Similar to the three best global estimates10, this study showed that TC (84.9%), smoking (75.9%), and FGP (69.4%) had the highest prevalence of ideal status, while similar to the poorest global estimates10, healthy diet (6.4%) had the poorest prevalence of ideal status in this study. The estimate of ideal PA (35.4%) in this study is similar to global estimates of PA (40.6%), and the ideal BMI (26.4%) is almost half of the global ideal BMI (40.3%)10. In the 2002 STEPS national survey (aged 15–64 years) in the Marshall Islands, a higher rate of ideal BMI (37.5%) was observed27. The high prevalence of ideal PA (35.4%) in this national study seems to be confirmed in the 2002 STEPS survey in the Marshall Islands (33.9% physically active, ≥600 MET-minutes/week)28. A low ideal healthy diet (fruit and vegetable consumption; 6.4%, <4.5 servings/day) was also found in the 2002 Marshall Islands STEPS survey (9.0%, <5 servings/day)27. The proportions of poor smoking were 45.2% among men and 5.7% among women in this study, which are similar to those in the 2002 Marshall Islands STEPS survey (39.5% among men and 6.0% among women)28. Poor BP (18.6%) was in this study (aged ≥18 years) higher than in the 2002 Marshall Islands STEPS survey (10.5%, hypertension, aged 18–64 years)27. Poor FBG (26.8%) was similar to the 2002 survey (raised fasting blood glucose, capillary whole blood 6.1 mmol/L, or on medication, 29.8%)27, and poor and intermediate TC (15.0%) was lower than in the 2002 survey (21.6% TC ≥5.2 mmol/L)27. Similar to the 2002 Marshall Islands STEPS survey, smoking and raised blood pressure were more frequent in men than in women, while obesity and raised TC occurred more often in women than in men28.
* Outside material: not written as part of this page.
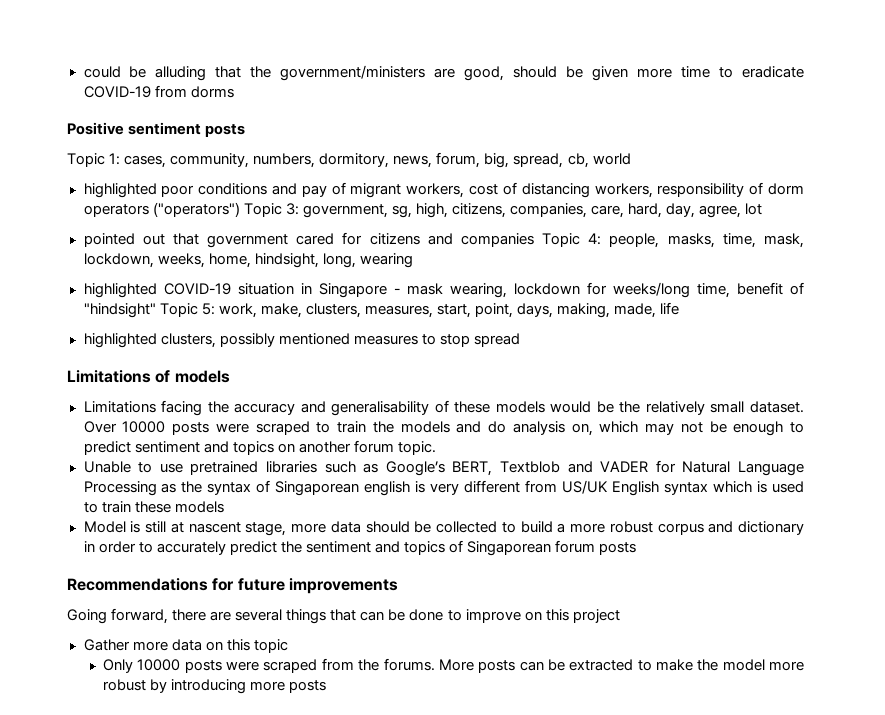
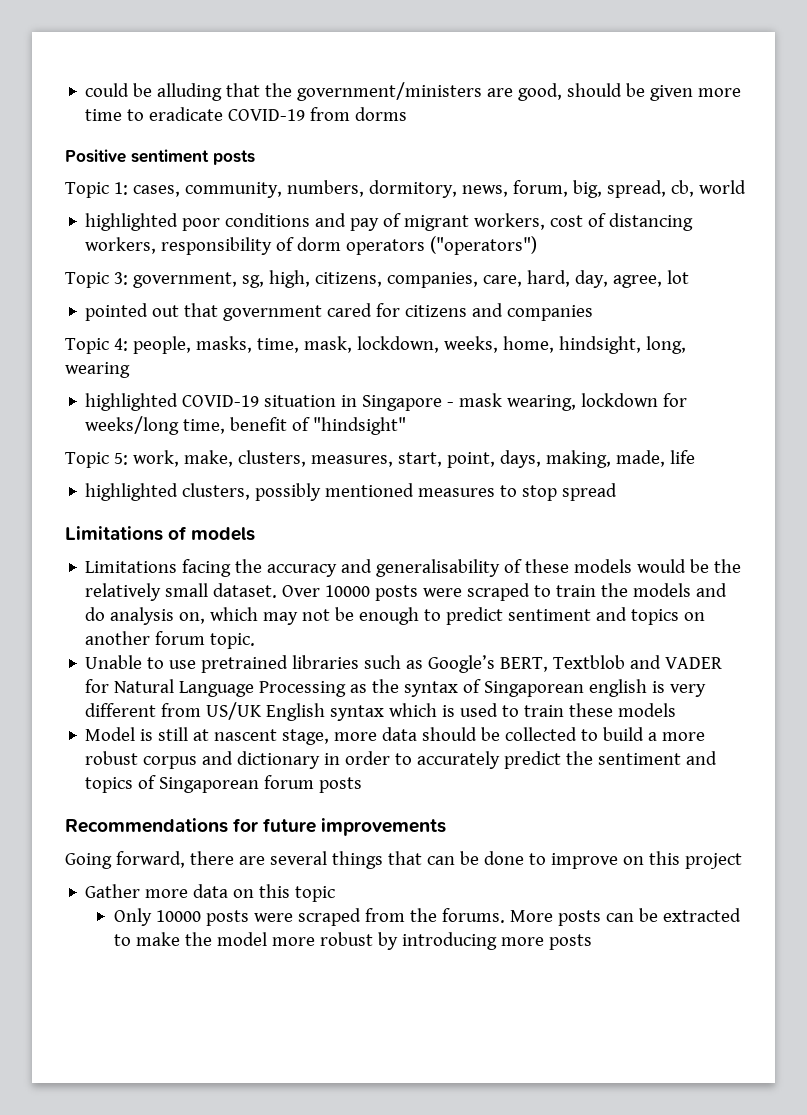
(240, 209) none -> (538, 245) //
(534, 240) none -> (594, 313) //
(156, 310) none -> (407, 426) //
A total of 24.9% participants were ideal on all 4 health factors, but only 0.4% were ideal on all 4 health behaviors; the proportion of all 4 health factors was significantly higher among women (35.3%) than men (13.2%) (p<0.001) but were similar between the sexes for all 4 health behaviors (0.6% among women and 0.3% among men) (p>0.05). Similar to a study in Northwest China13, this study found that the proportion of having all 4 ideal health factors (24.9%) was significantly higher than those with all 4 ideal health behaviors (0.4%). The proportion of ideal CVH health factors was higher in women than in men, while the proportion of all 4 ideal CVH health behaviors did not significantly differ by sex. In a study in rural Uganda, ideal CVH health factors were higher in men than in women and ideal CVH health behaviors were higher in women than in men19. This result may indicate that the promotion of healthy behaviors should be emphasized to improve CVH13. A healthy diet (fruit and vegetable intake) was the least prevalent health metric (6.4%) in this study. Lack of affordability and availability of fruit and vegetables may be an influencing factor for the low intake of FV29. Consequently, a stark increase of the production and consumption of fruit and vegetable, and highlighting the benefits of the behavior through communication and education strategies, are urgently needed to improve CVH in the Marshall Islands28.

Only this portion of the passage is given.